Parsknął cicho, kiedy
wszyscy oprócz Hermiony podskoczyli, zdziwieni jego niespodziewanym pojawieniem
się.
— Musisz nam pomóc —
powiedział szybko, skupiając się całkowicie na kobiecie. — Nie możemy go
ustabilizować.
Hermiona wstała szybko,
podchodząc do Notta i łapiąc go za dłoń, ale w tym samym czasie zrobił to
Steve, stając z drugiej strony mężczyzny.
— Idę z wami — warknął,
patrząc na oboje z zaciętością, choć już po chwili jego mina złagodniała. — Idę
z wami — powtórzył i teraz w jego głosie była już tylko prośba.
Teodor skinął krótko,
bo naprawdę nie mieli czasu na rozmowę o potrzebach i warunkach i przeniósł ich
do rezerwatu, z którego nie zostało zbyt wiele. Hermiona od razu podbiegła do
swojego męża, każąc mu nadal rzucać Anapneo w odpowiednich odstępach czasu i
zaczęła skanować Harry'ego, przeklinając cicho pod nosem. Po chwili sięgnęła do
swojej niezawodnej torebki i wyciągnęła z niej dwa eliksiry, wlewając je zaraz
nieprzytomnemu przyjacielowi do gardła.
— Poczekaj — mruknęła,
łapiąc Rona za rękę, kiedy ten chciał odnowić swój czar. — Oddycha — dodała
wyraźnie uspokojona, przesuwając różdżką
po raz kolejny nad Potterem. — Potrzebuje snu i eliksirów podawanych co dwie i
pół godziny przez najbliższą dobę — zaczęła, rozluźniając się bardziej i
rozglądając dookoła z niedowierzaniem. Dawno nie widziała skutków wybuchu
czystej magii w warunkach innych niż kontrolowane. — Nie możemy go za daleko
aportować — dodała wymownie, zerkając na Steve'a. — Macie jakieś bezpieczne
miejsce, czy mam się skontaktować z porucznik Rolins? — zapytała w końcu cicho.
Mężczyzna od momentu
przybycia na wyspę stał nieruchomo, wpatrując się w Harry'ego z jakimś
przerażeniem, którego nawet zbytnio nie starał się ukrywać. I to było coś
zupełnie nowego, czego jednak Hermiona się po nim nie spodziewała i jej złość
na Steve'a z każdą chwilą malała. Bo ten może i chciał się odegrać na Harrym,
ale jednak łatwo można było między jego gestami i słowami znaleźć prawdę. A
prawda była taka, że wciąż mu zależało.
— Komandorze? —
przypomniała się po chwili, bo to nie był najlepszy pomysł, żeby zostali
wszyscy w tym miejscu. Ron i Teodor musieli jeszcze mieć czas, żeby jakoś
zniwelować skutki, tego co się stało.
— Mój dom —
odpowiedział w końcu Steve i Nott był tym, który zaprotestował pierwszy. —
Będzie tam całkiem bezpieczny — wyjaśnił spokojnie.
— Nie ma mowy — warknął
Ron, ale jego żona w tym samym czasie skinęła głową i to najwyraźniej
wystarczyło Steve'owi. — Chyba żartujesz, Hermi?
— Mają sobie wiele do
wyjaśnienia — mruknęła tylko kobieta i w asyście niechętnego Notta przenieśli
się do domu McGarretta, korzystając ze współrzędnych geograficznych, które im
podał.
— Zostań z nim, ja
pomogę Ronowi — powiedział sucho i aportował się w tym samym momencie.

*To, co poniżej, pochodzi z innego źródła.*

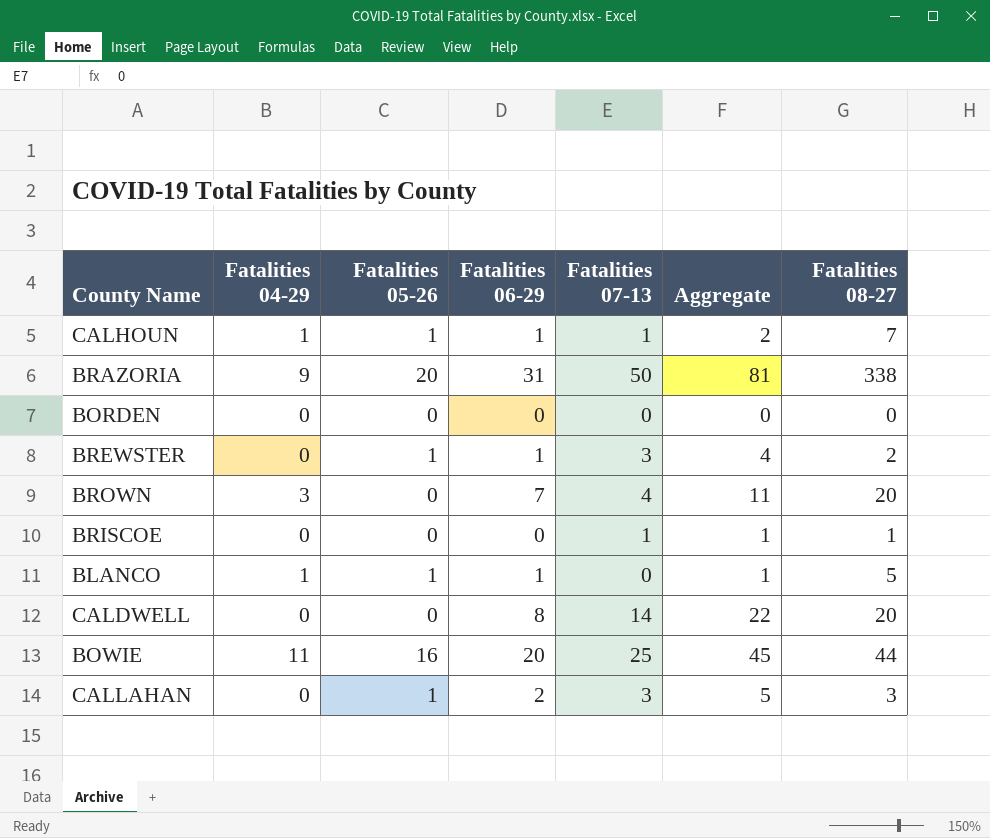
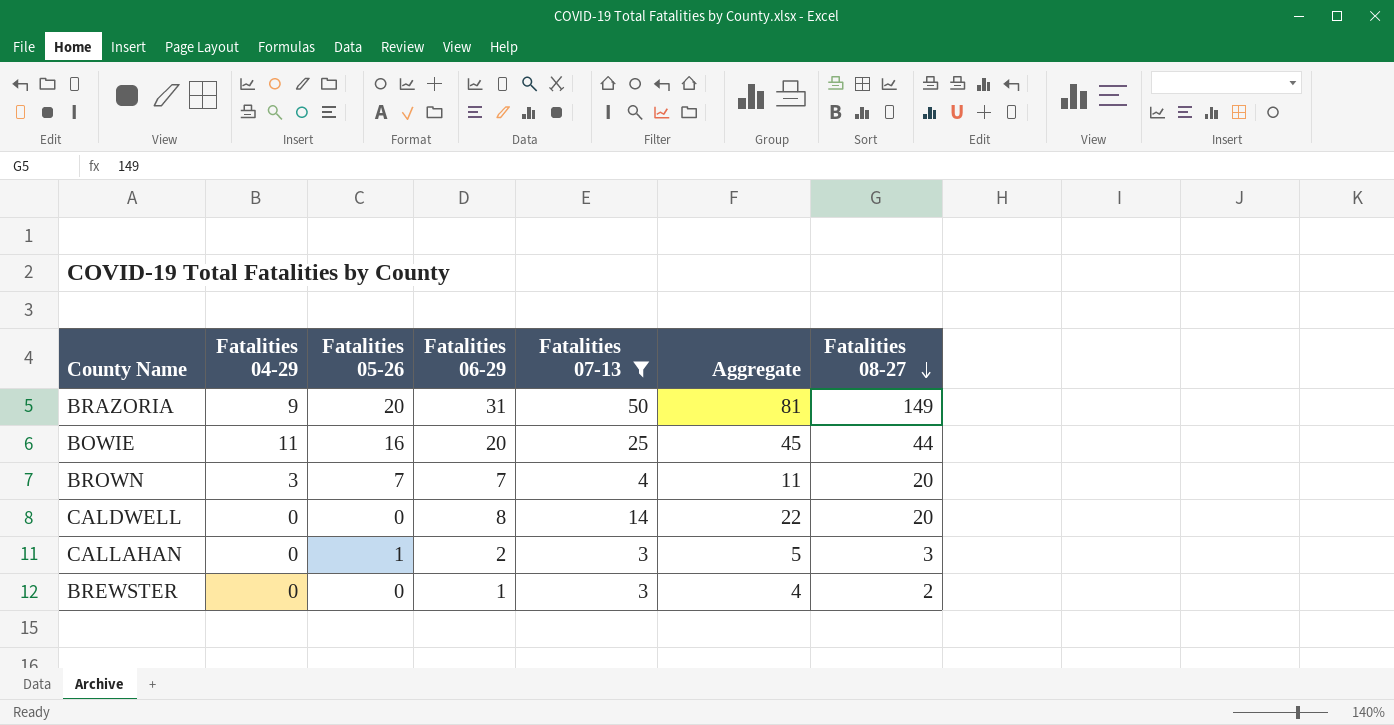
filter: none -> Fatalities 07-13 >= 3
row order: none -> Fatalities 08-27 descending
BRAZORIA | Fatalities 08-27: 338 -> 149
BROWN | Fatalities 05-26: 0 -> 7
BREWSTER | Fatalities 05-26: 1 -> 0

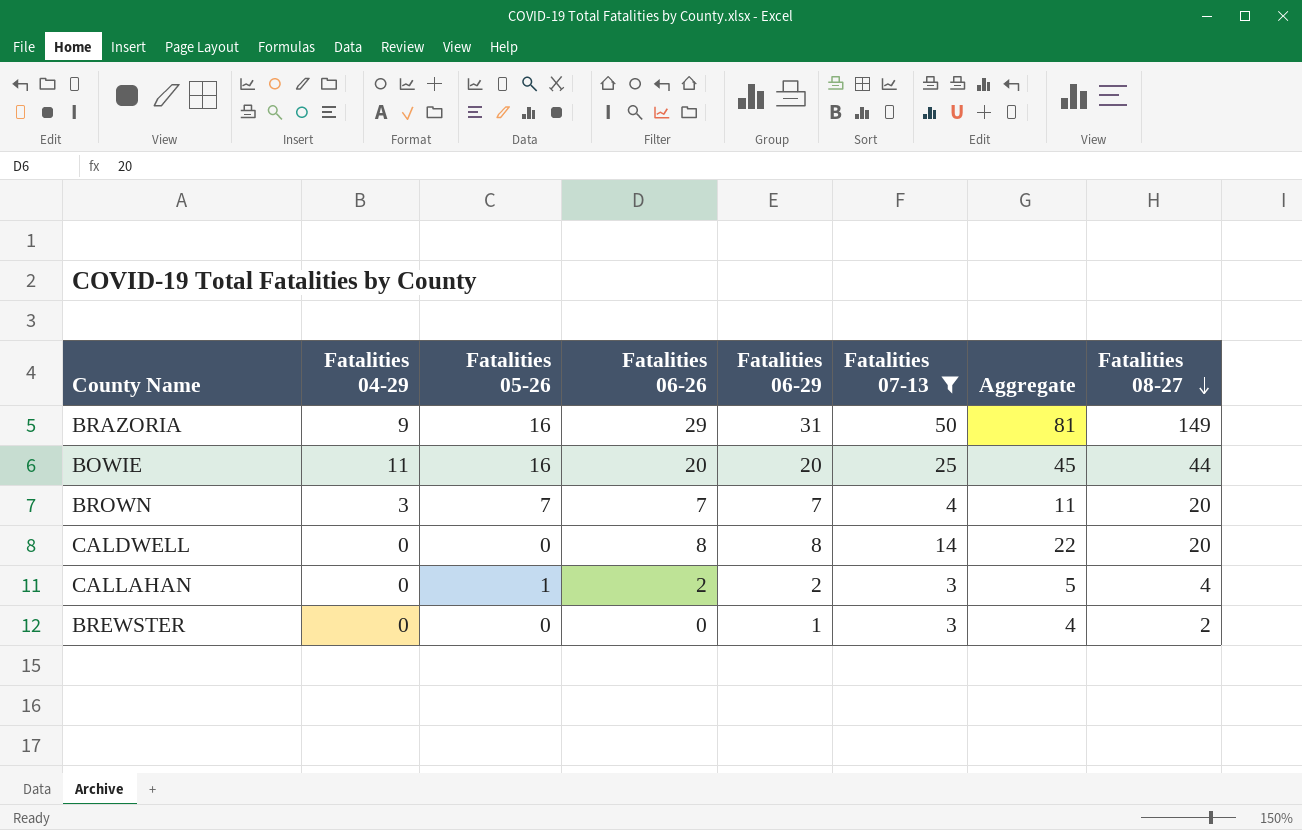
column Fatalities 06-26 | position: none -> 4
BRAZORIA | Fatalities 05-26: 20 -> 16
CALLAHAN | Fatalities 08-27: 3 -> 4

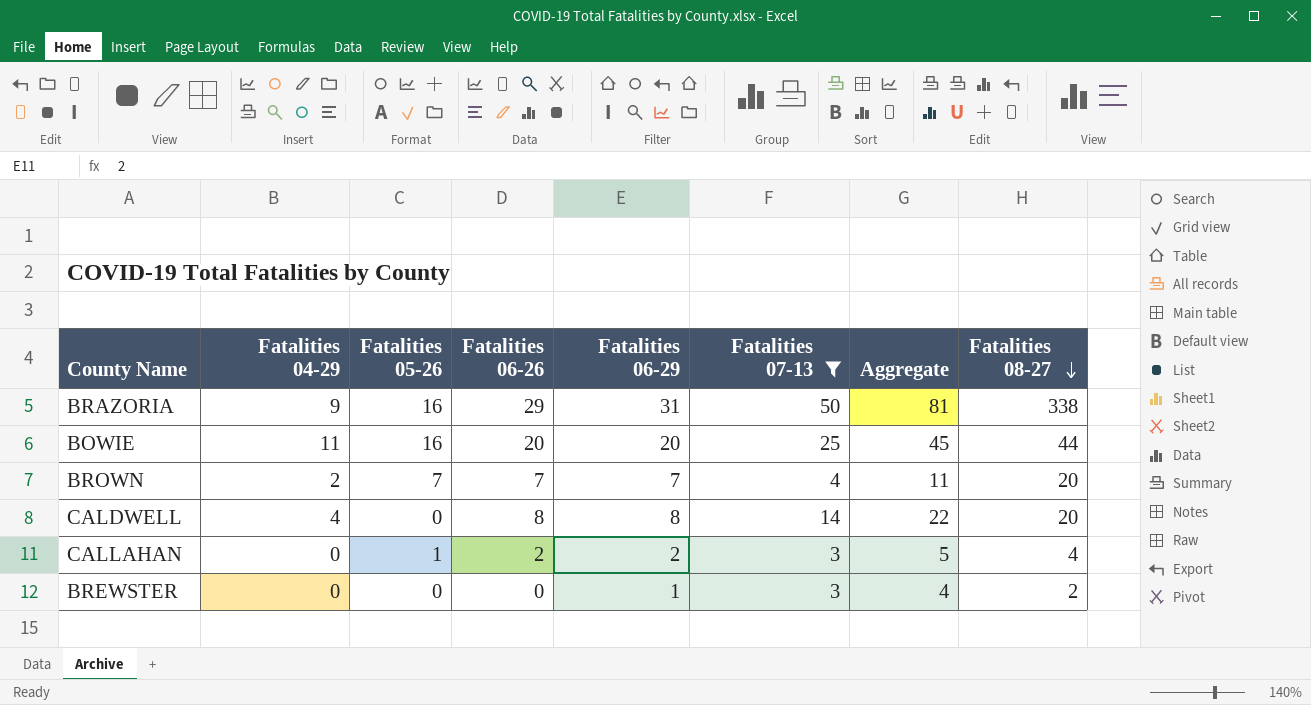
BRAZORIA | Fatalities 08-27: 149 -> 338
BROWN | Fatalities 04-29: 3 -> 2
CALDWELL | Fatalities 04-29: 0 -> 4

Hermiona ułożyła Harry'ego
na całkiem zachęcająco wyglądającej kanapie i ustawiła kilka zaklęć
monitorujących. To było śmieszne, że dotarli na Oahu dwie godziny temu, a już
zdążyło wydarzyć się tak dużo.
— W lodówce mam tylko
zimne piwo i sok ananasowy — powiedział Steve cicho, kiedy kobieta usiadła na
jego fotelu i na moment ukryła twarz w dłoniach. Rzadko widział u niej ten
gest, ale widocznie nie miał okazji oglądać jej dotychczas podczas kryzysu.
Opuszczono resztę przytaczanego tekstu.